With early voting underway and the election days away, many U.S. cities and states have imposed safety measures to protect voters and poll workers from exposure to the coronavirus.

But polling places could still become “mass gathering events,” the Centers for Disease Control and Prevention warned in an advisory released on Friday, adding that measures to prevent the spread of Covid-19 could be improved.

The C.D.C. based its latest advice on a survey of 522 poll workers in Delaware’s statewide primary in September. That survey did not indicate whether any cases of Covid-19 were linked to the voting centers.

Guidelines issued by the agency in June recommended various ways to minimize crowds at polling locations, including absentee voting, extended voting hours and the use of protective gear by poll workers assisting voters with coronavirus symptoms.

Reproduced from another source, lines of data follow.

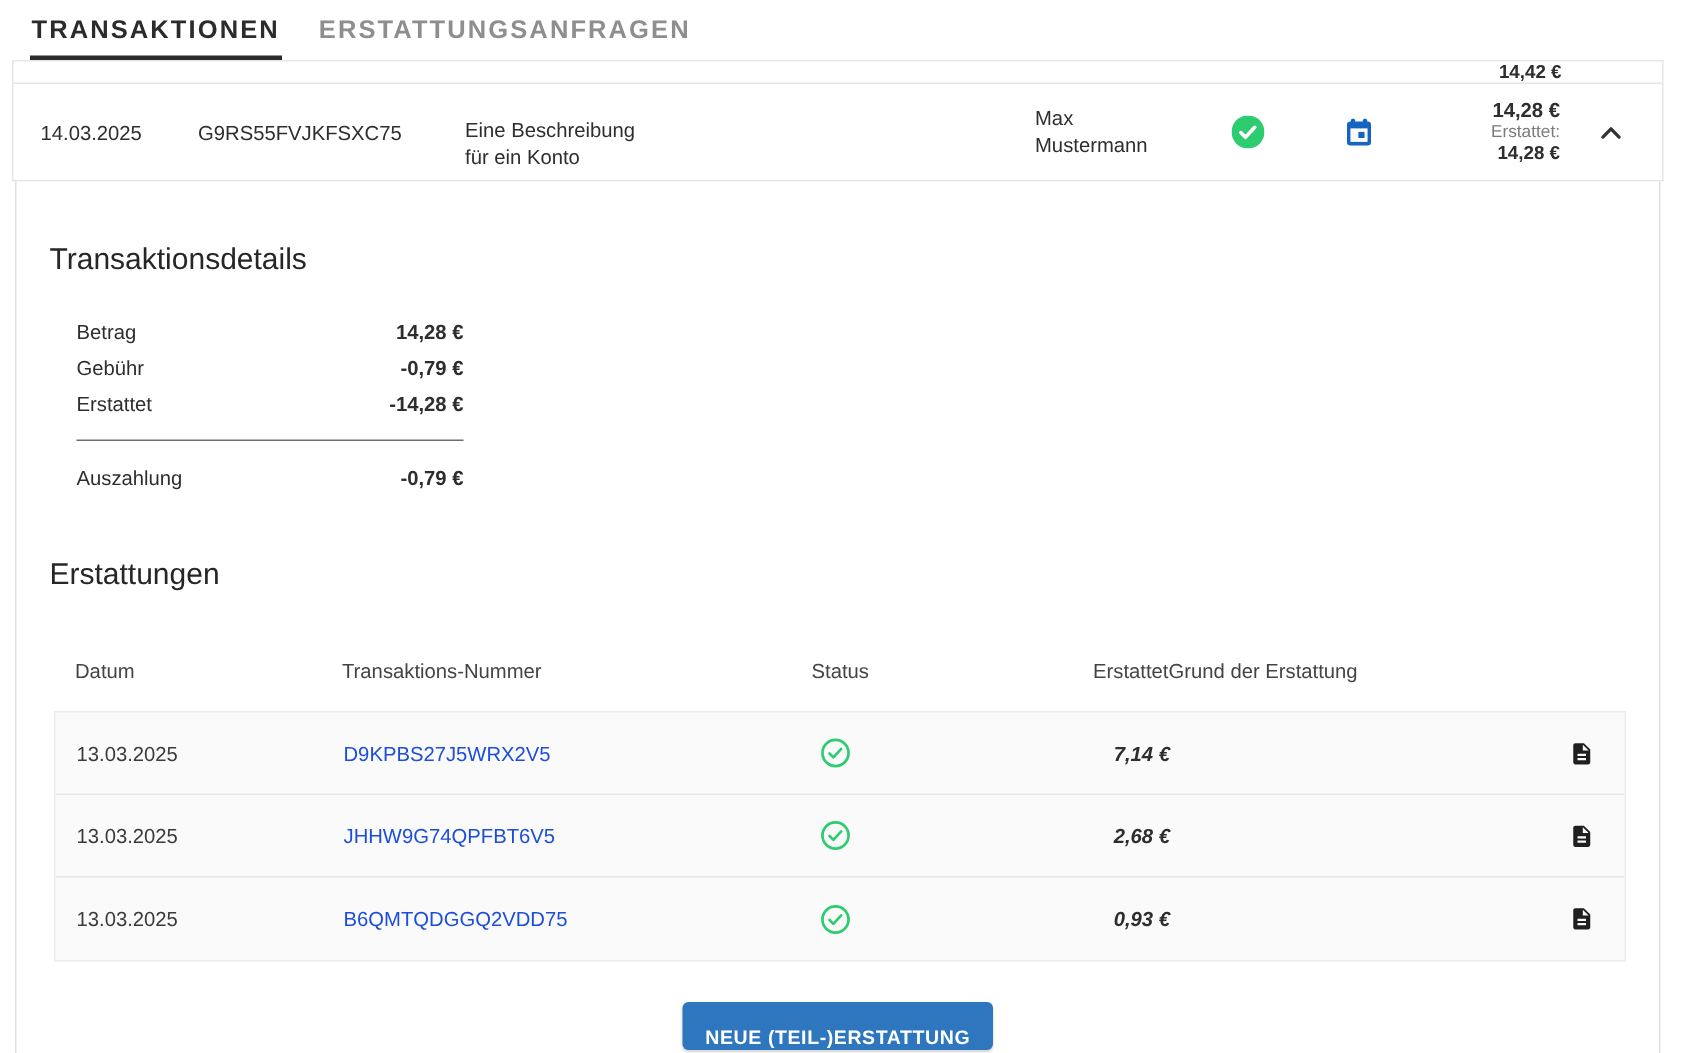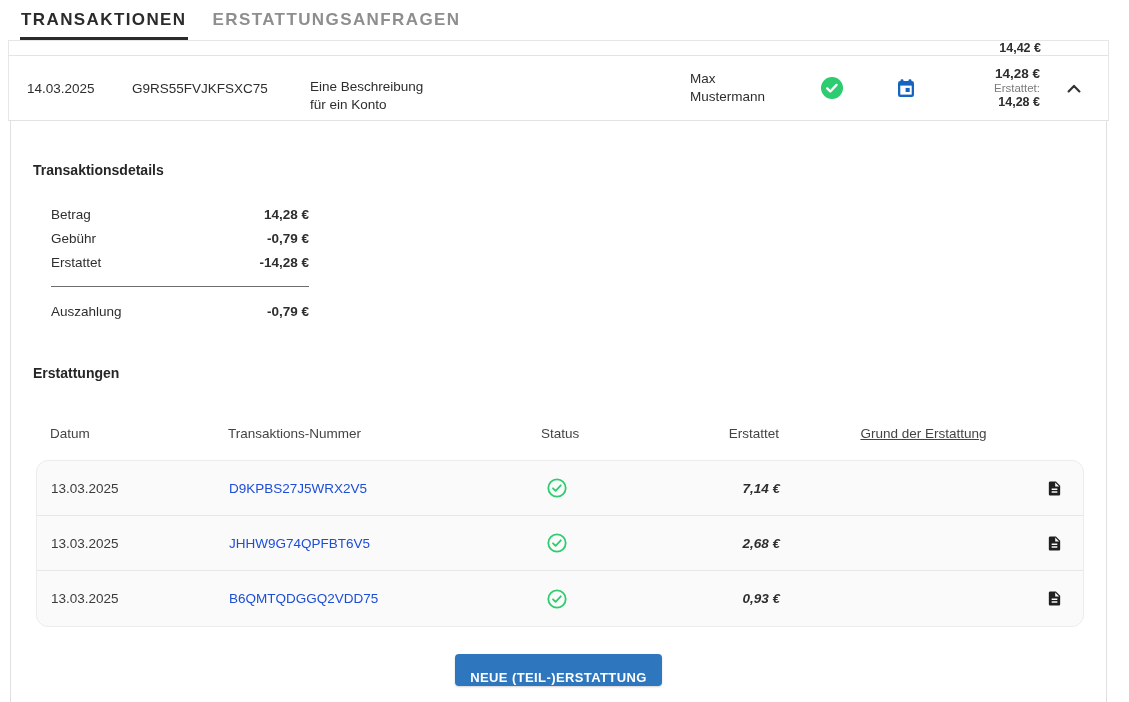"Transaktionsdetails" .section-title { font-size: 14px -> 20px; font-weight: 700 -> 400 }
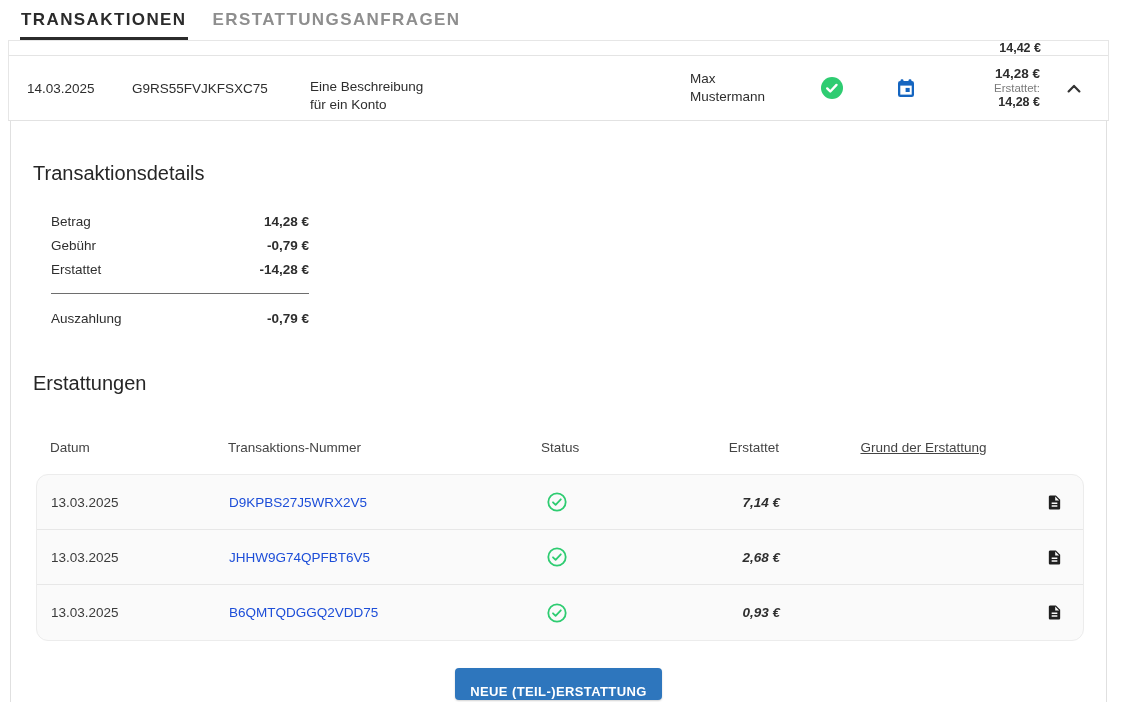"Grund der Erstattung" .rt-head .h5 { text-align: center -> left; text-decoration: underline -> none }
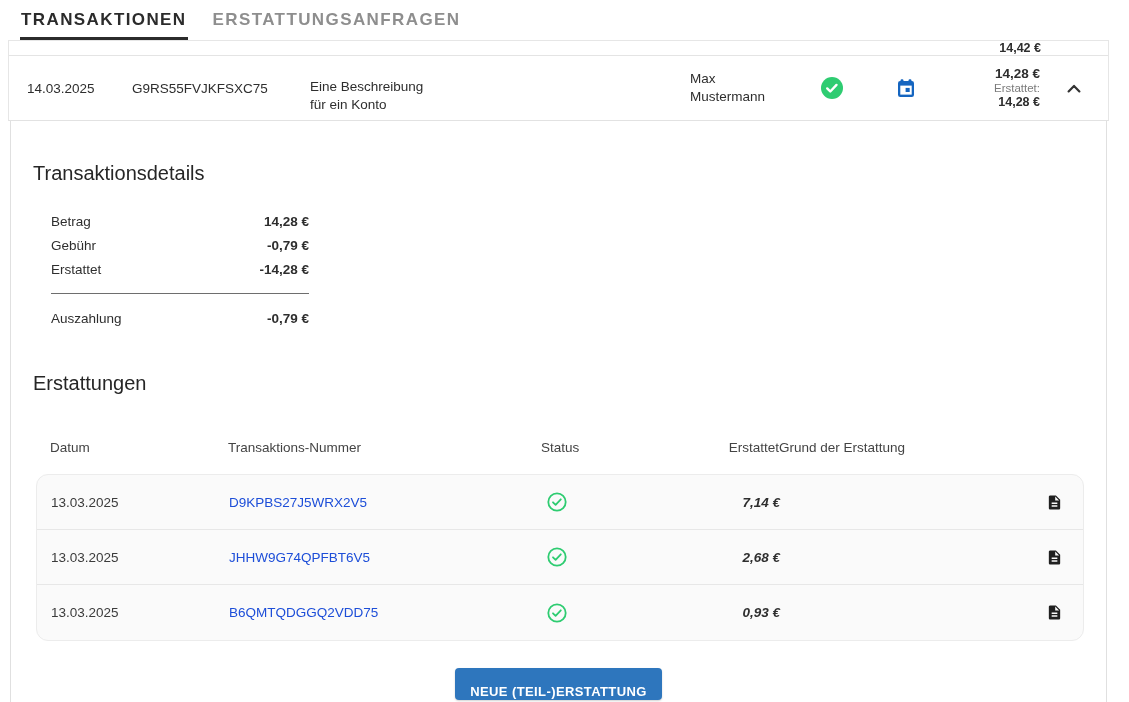"13.03.2025" .rt-card { border-radius: 12px -> 0 }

The C.D.C. also recommended putting up physical barriers between voting machines, spacing the machines apart from one another, indicating six-foot distances with signs or floor markings for those waiting in line to vote and allowing curbside voting for people who are ill, among other measures.

The advisory published on Friday said that “a substantial proportion” of poll workers in the Delaware study saw incorrect mask use by voters, and said that “further messaging on proper mask use, including at polling locations, might be needed to strengthen the effectiveness of masks during upcoming elections.”

“Ensuring that ill voters can vote while maintaining poll worker and voter safety will be essential to minimizing transmission without restricting voting rights,” the advisory added.

But in Alabama, where curbside voting had been allowed, the state’s attorney general has ordered that it be stopped. On Wednesday, the U.S. Supreme Court upheld the ban.